Nonexistence of single-bubble solutions for a slightly supercritical Choquard equation
Jinkai Gao
Abstract
In this paper, we consider the existence of positive solutions to the following slightly supercritical Choquard equation \begin{equation*} \begin{cases} -Δu=\displaystyle\Big(\int\limits_Ω\frac{u^{2^*_α+\varepsilon}(y)}{|x-y|^α}dy\Big)u^{2^*_α-1+\varepsilon},\quad u>0\ \ &\mbox{in}\ Ω, \quad \ \ u=0 \ \ &\mbox{on}\ \partial Ω, \end{cases} \end{equation*} where $N\geq 3$, $Ω$ is a smooth bounded domain in $\mathbb{R}^{N}$, $α\in (0,N)$, $2^*_α:=\frac{2N-α}{N-2}$ is the upper critical exponent in the sense of Hardy-Littlewood-Sobolev inequality and $\varepsilon>0$ is a small parameter.
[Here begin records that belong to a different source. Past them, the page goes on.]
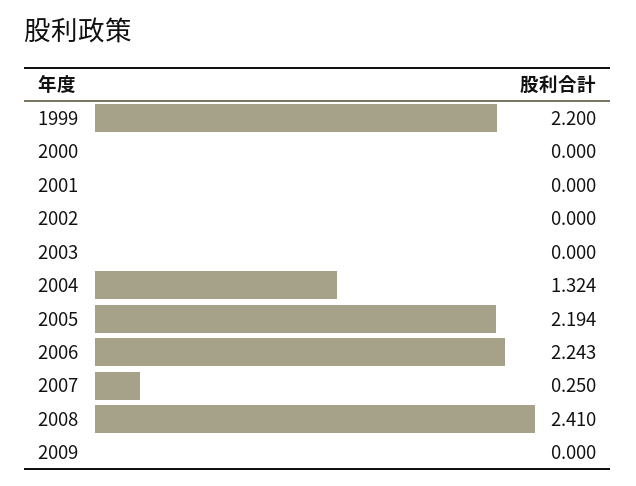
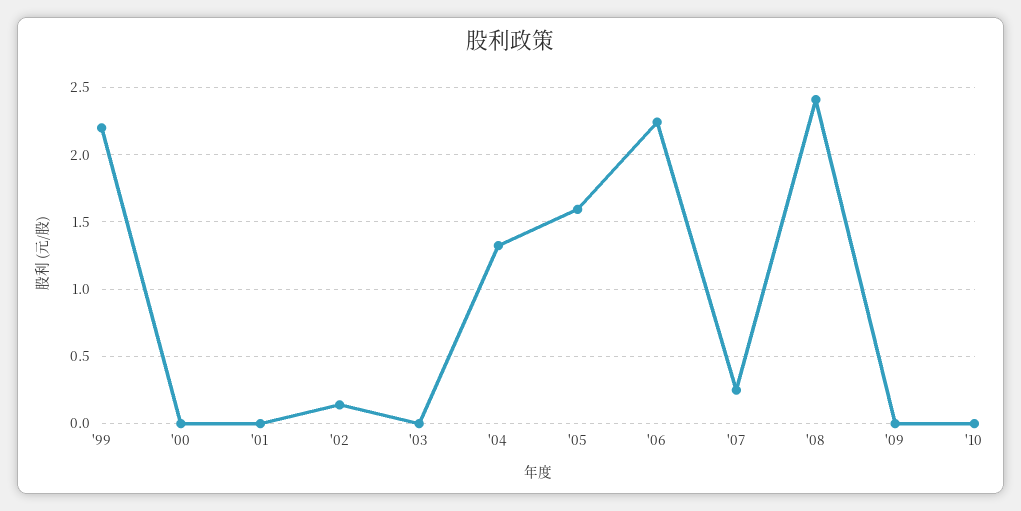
2002: 0 -> 0.15
2005: 2.194 -> 1.6
'10: none -> 0

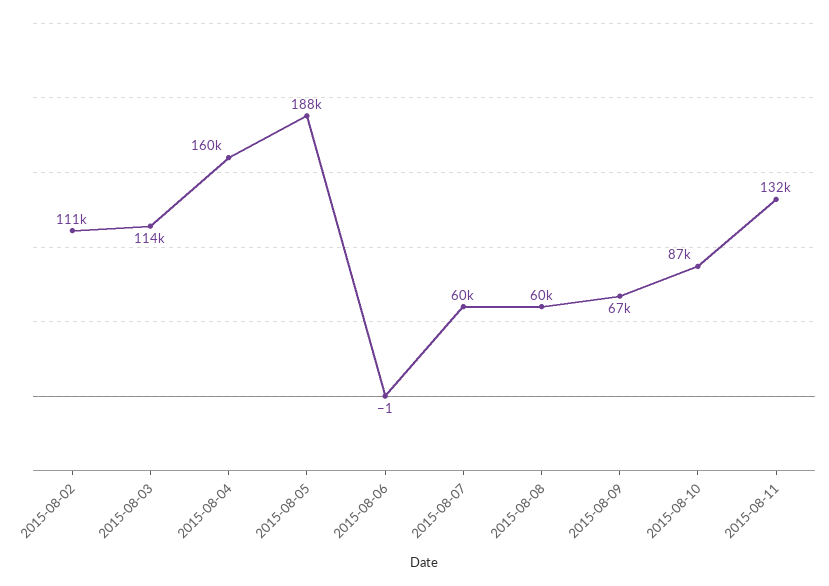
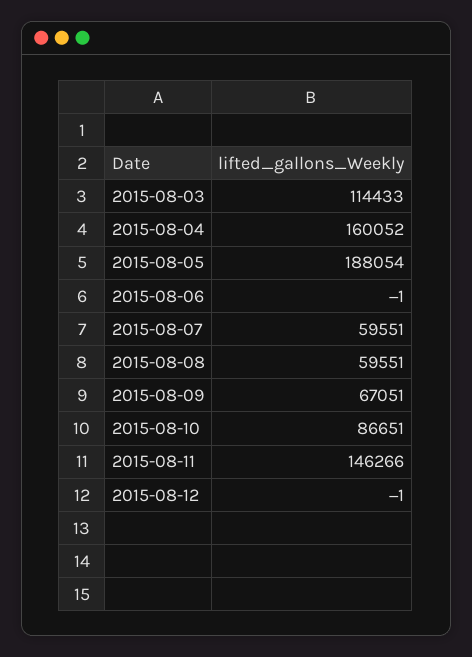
2015-08-02: 111000 -> none
2015-08-11: 132000 -> 146266
2015-08-12: none -> -1

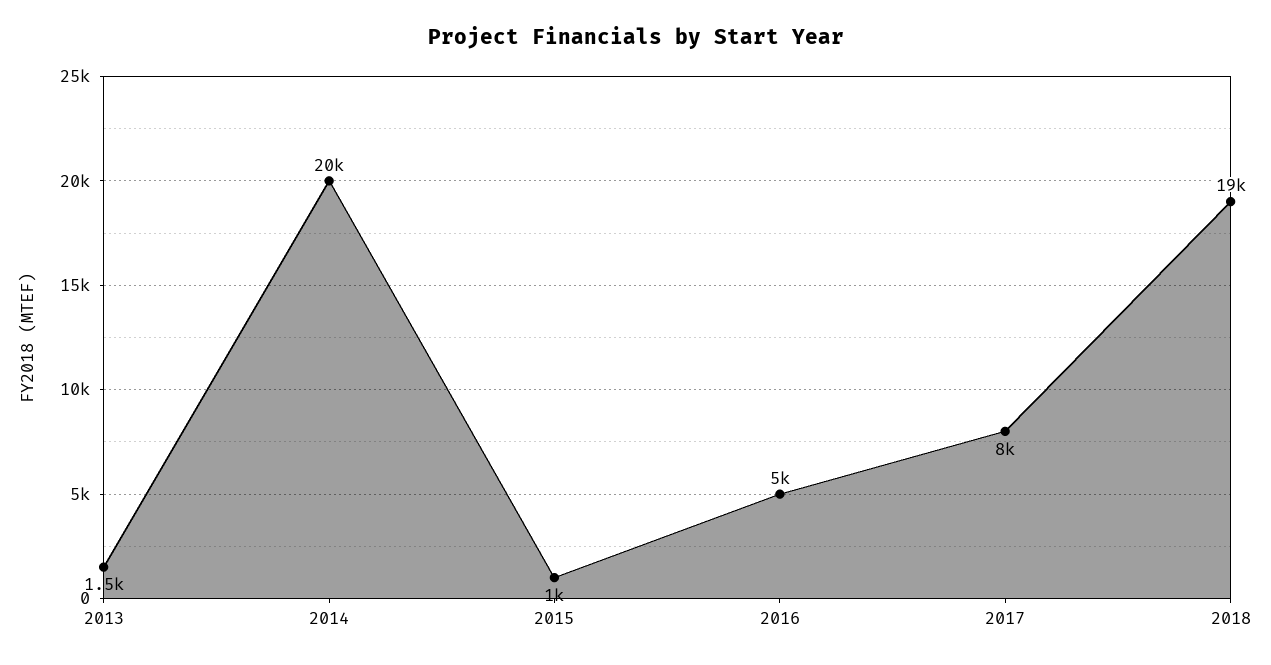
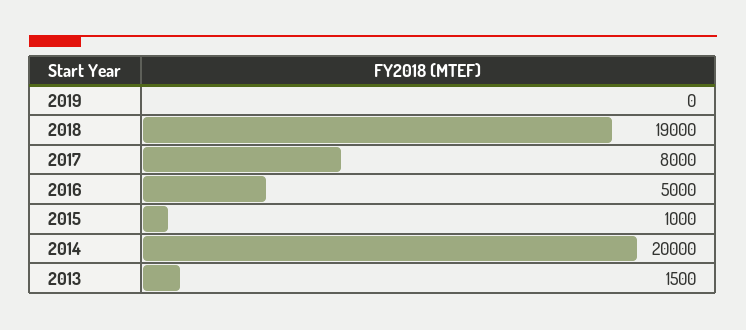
2019: none -> 0

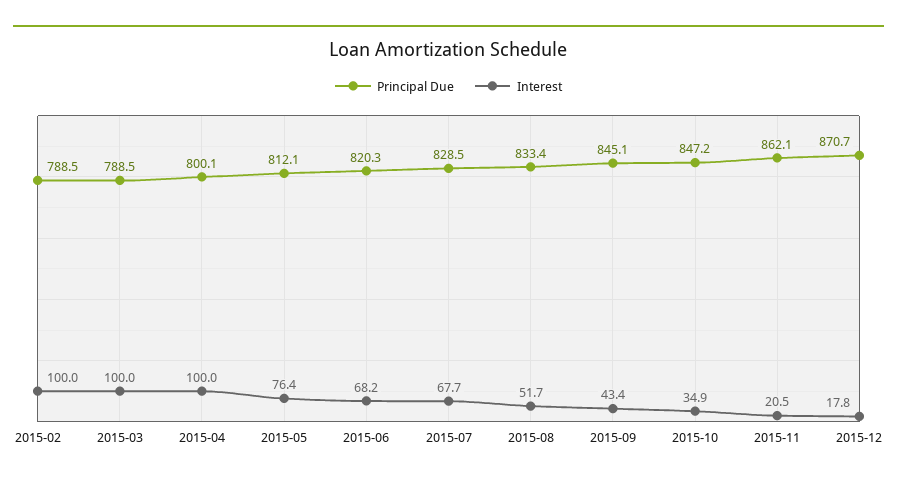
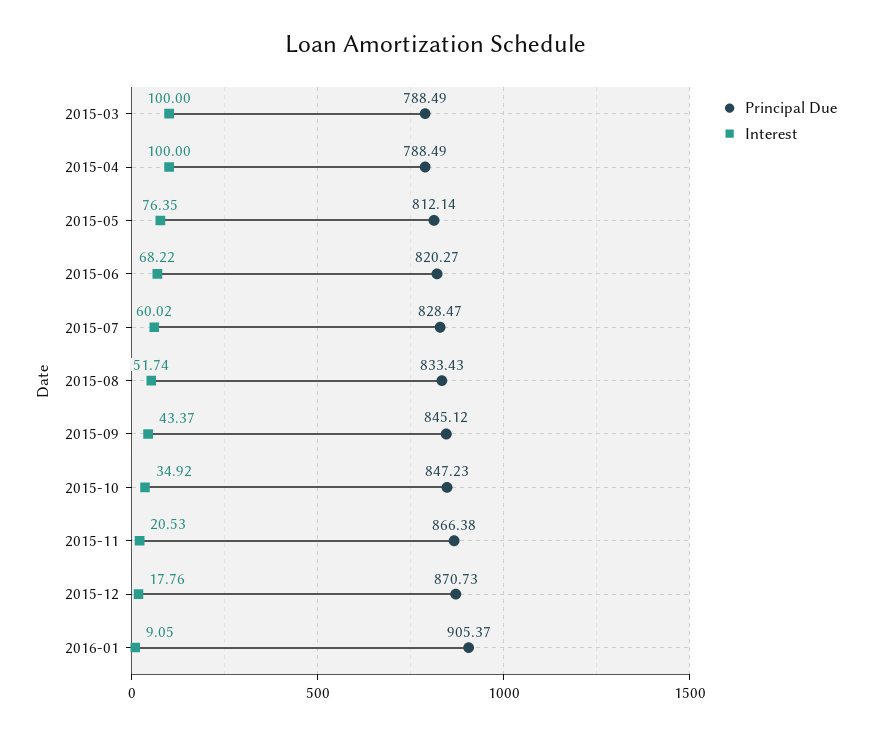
Principal Due, 2015-02: 788.5 -> none
Interest, 2015-02: 100 -> none
Principal Due, 2015-04: 800.1 -> 788.49
Interest, 2015-07: 67.7 -> 60.02
Principal Due, 2015-11: 862.1 -> 866.38
Principal Due, 2016-01: none -> 905.37
Interest, 2016-01: none -> 9.05

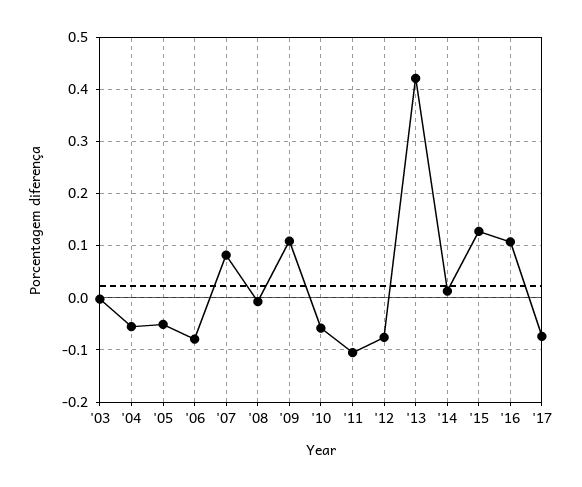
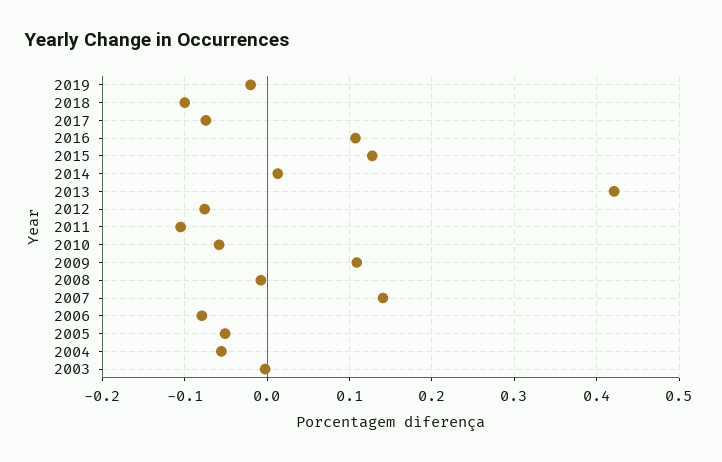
'07: 0.08 -> 0.14
2019: none -> -0.02
2018: none -> -0.1

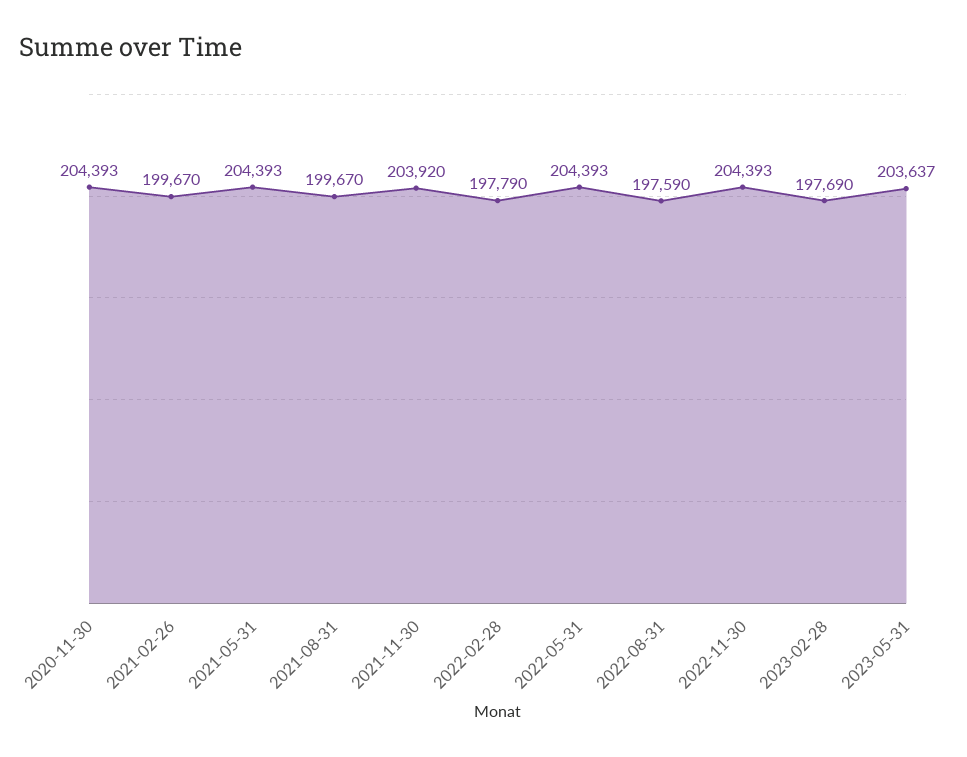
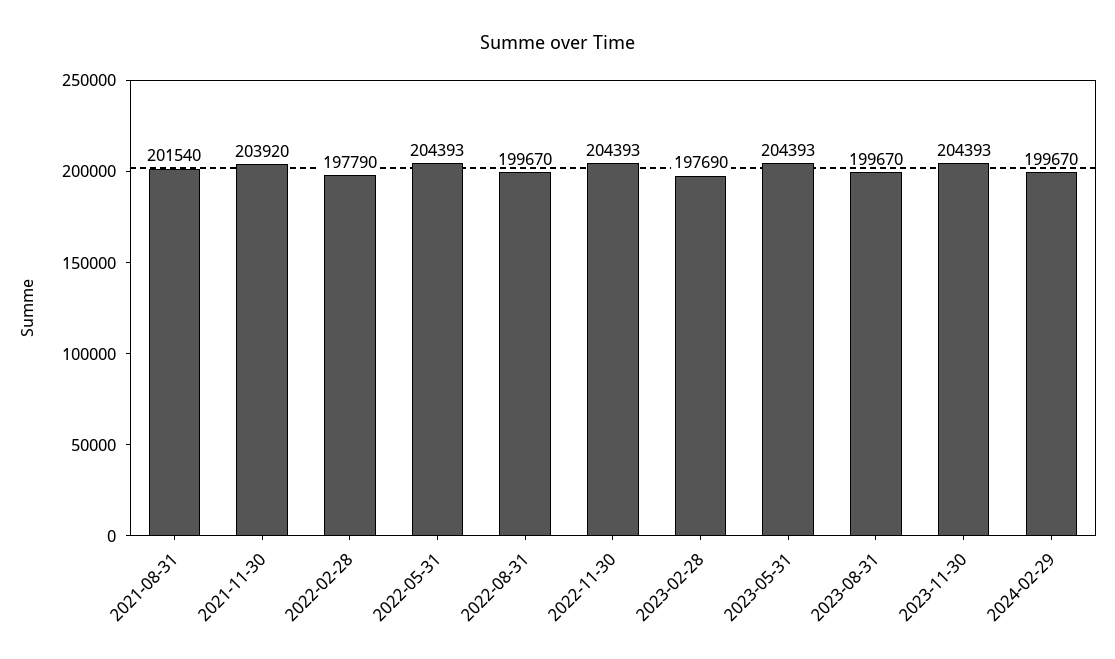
2020-11-30: 204393 -> none
2021-02-26: 199670 -> none
2021-05-31: 204393 -> none
2021-08-31: 199670 -> 201540
2022-08-31: 197590 -> 199670
2023-05-31: 203637 -> 204393
2023-08-31: none -> 199670
2023-11-30: none -> 204393
2024-02-29: none -> 199670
In contrast with the slightly subcritical Choquard equation studied by Chen and Wang (Calculus of Variations and Partial Differential Equations, 63:235, 2024), we find that there is no chance to construct a family of single-bubble solutions as $\varepsilon\to 0^{+}$.